British Comedy Guide
Nigel Planer
Nigel Planer

Nigel Planer

  • 71 years old
  • English
  • Actor and writer

Press clippings Page 9

This sitcom about a sitcom, starring Matt LeBlanc, Stephen Mangan and Tamsin Greig, has never quite lived up to its sizzling potential. However, series two does end on a high: the marriage of big cheese Merc comes under fire from all corners as he gears up for the Man Of The Year event. Plus Nigel Planer pops up as LeBlanc's lawyer - a union that promises a rich seam of comedy if he stays for series three.

Sharon Lougher and Larushka Ivan-Zadeh, Metro, 6th July 2012

The dark and shameless whirligig of Episodes spins to an end tonight, complete with fighting, kissing, swearing and Sean (Stephen Mangan) doing "his Wallace and Gromit smile".

Strangely, given its title, Episodes is really about a plot arc that spans the series.
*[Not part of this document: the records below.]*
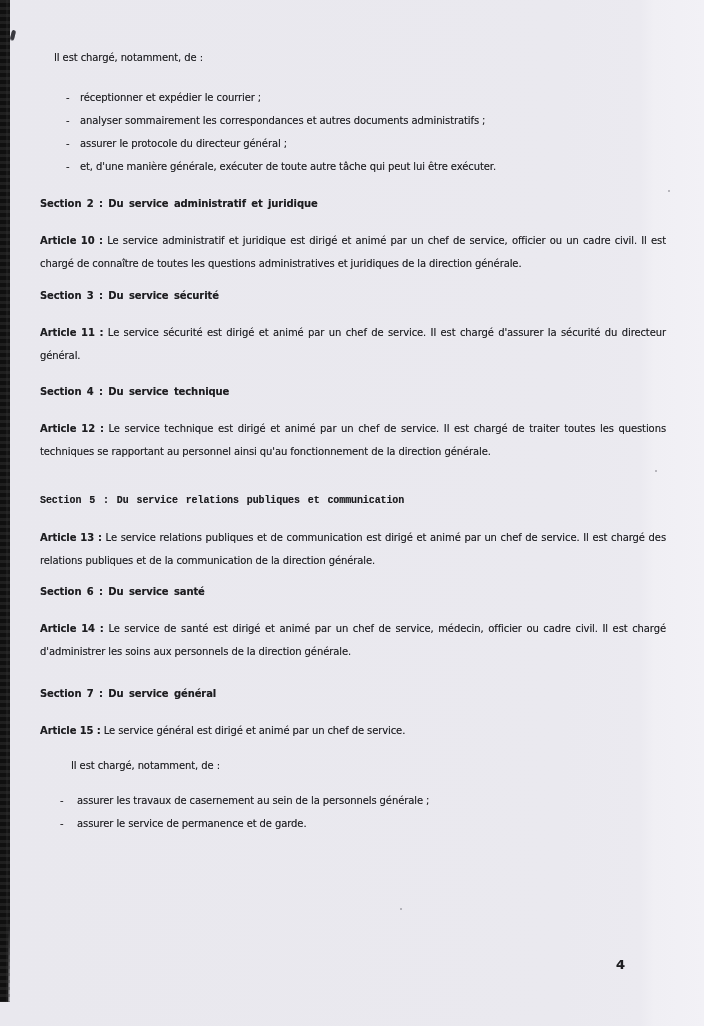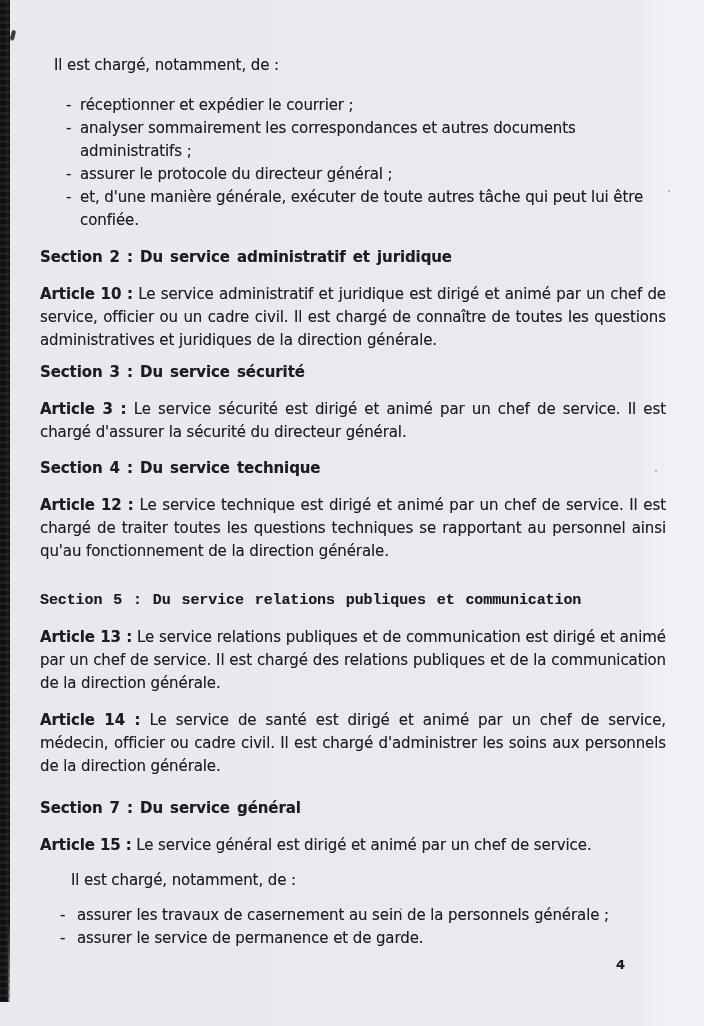"Il est chargé, notamment, de" .content { font-size: 15px -> 10px; top: 8px -> 0 }
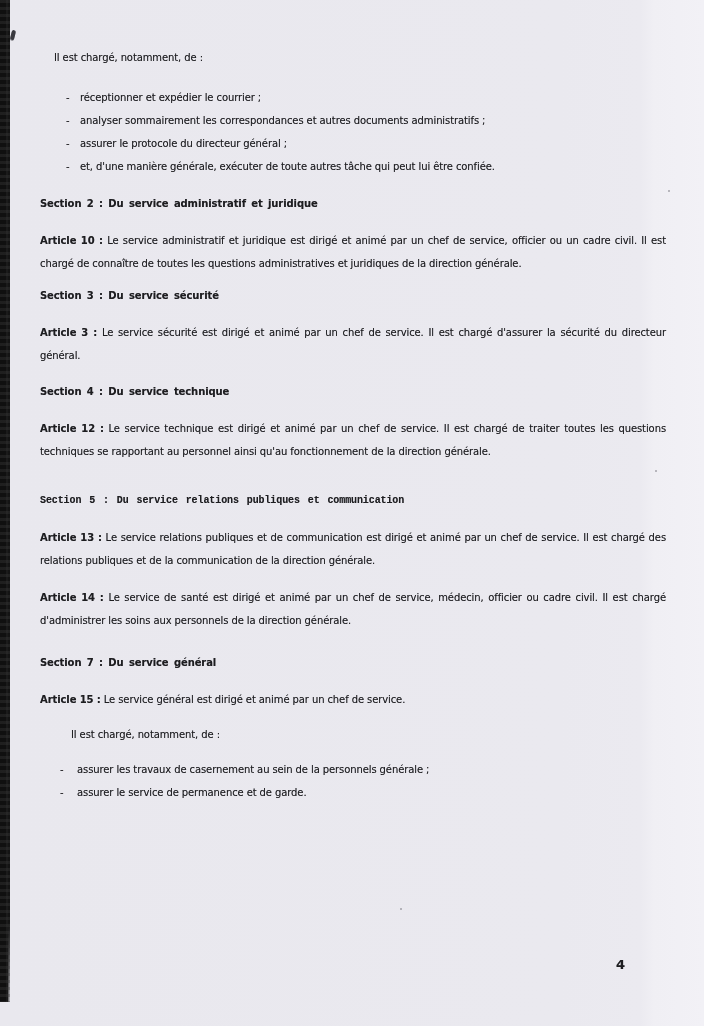"et, d'une manière générale, exécuter" span.duty-text { text: autres tâche qui peut lui être confiée -> autre tâche qui peut lui être exécuter }
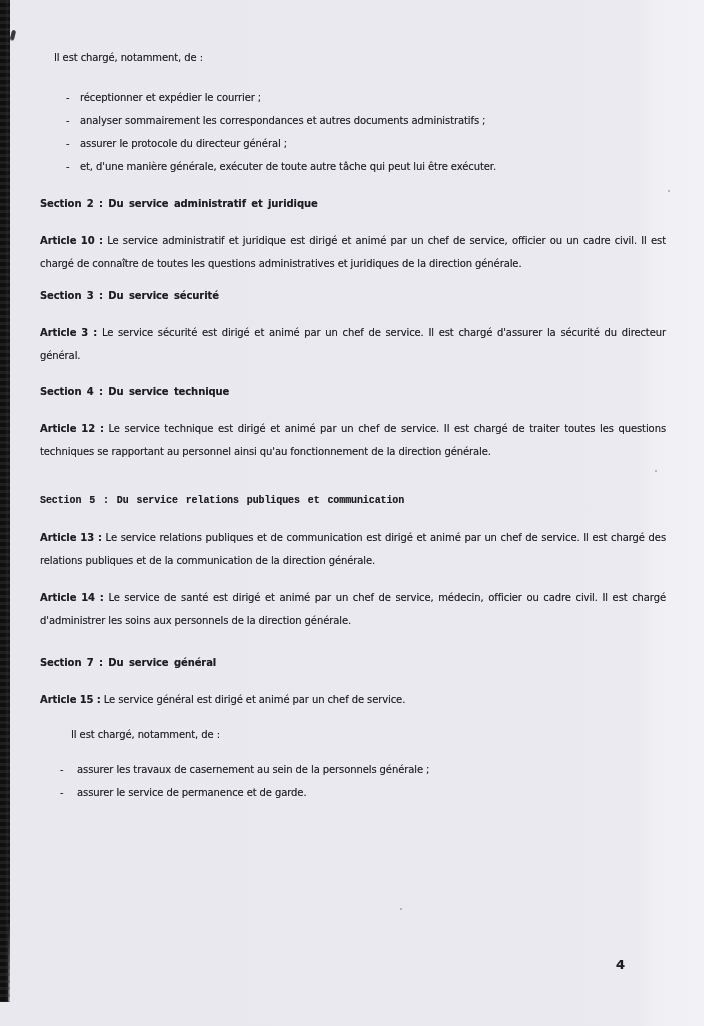"Article 3 :" span.label { text: 3 -> 11 }
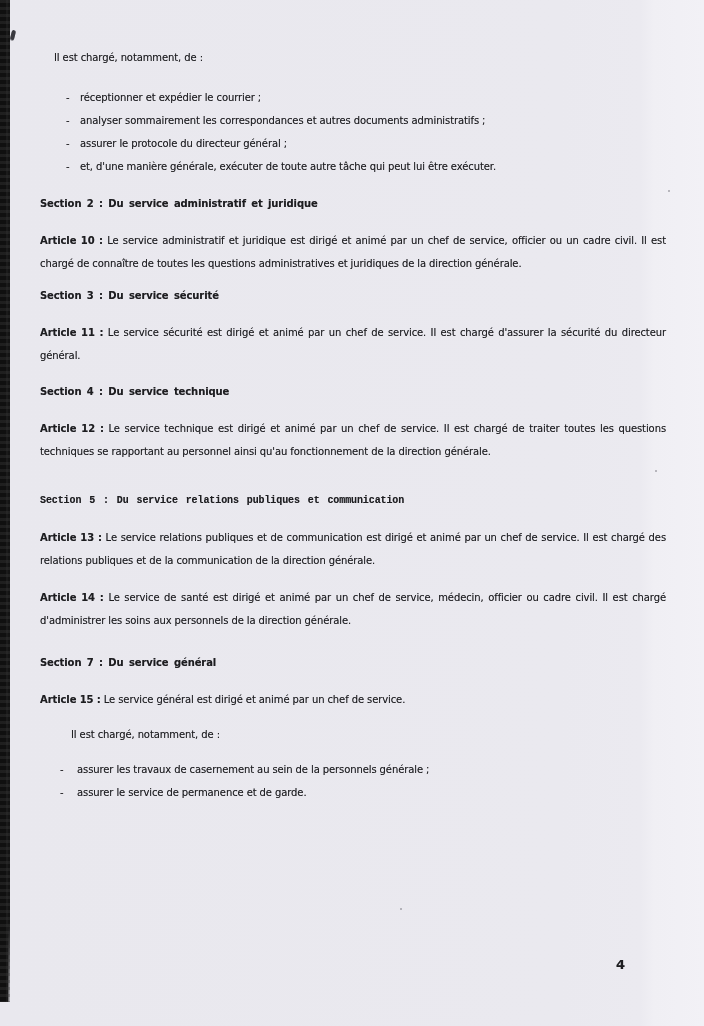"Section 6 : Du service" p.sec-heading { html: none -> <p>Section 6 : Du service santé</p> }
In the first, it all built to Beverly's betrayal with Matt LeBlanc; this time round the focus is on brilliantly amoral Merc (half exec, half fuming troll) and his web of infidelities. He's overcome cancer, bereavement and losing the talking dog show. Now his job and marriage are under siege. Look out for a note-perfect cameo from Nigel Planer. Bring him back for series three!

David Butcher, Radio Times, 6th July 2012

Tonight's finale of this soft satire about the making of a US TV series scurries to tie up loose ends and deliver an emotional punch. As with previous episodes, it's a qualified success that doesn't quite manage to seize its comic chances. There's schmaltz: even Matt LeBlanc's character, hitherto the show's most reliably unsentimental, gives a soppy speech. Having said that, the longueurs of plot are regularly buoyed by great zingers: Episodes' strength is in causing sharp intakes of breath when characters say the unsayable. For example, slimy studio boss Merc believes his sightless wife can actually see the odd shape: "And she calls herself blind?" retorts Merc's lover. "What a b---h!" An amusing climactic scene sees fisticuffs at an awards show, and Nigel Planer delivers a wonderful cameo as LeBlanc's lawyer. At the centre of the maelstrom are Beverly and Sean (played faultlessly by Tamsin Greig and Stephen Mangan) as the Brits trying to make sense of the amoral milieu and deciding whether to reunite. Episodes hasn't hit the heights of other shows-within-a-show such as The Larry Sanders Show and Extras, but its swipes at Tinseltown score often enough to please.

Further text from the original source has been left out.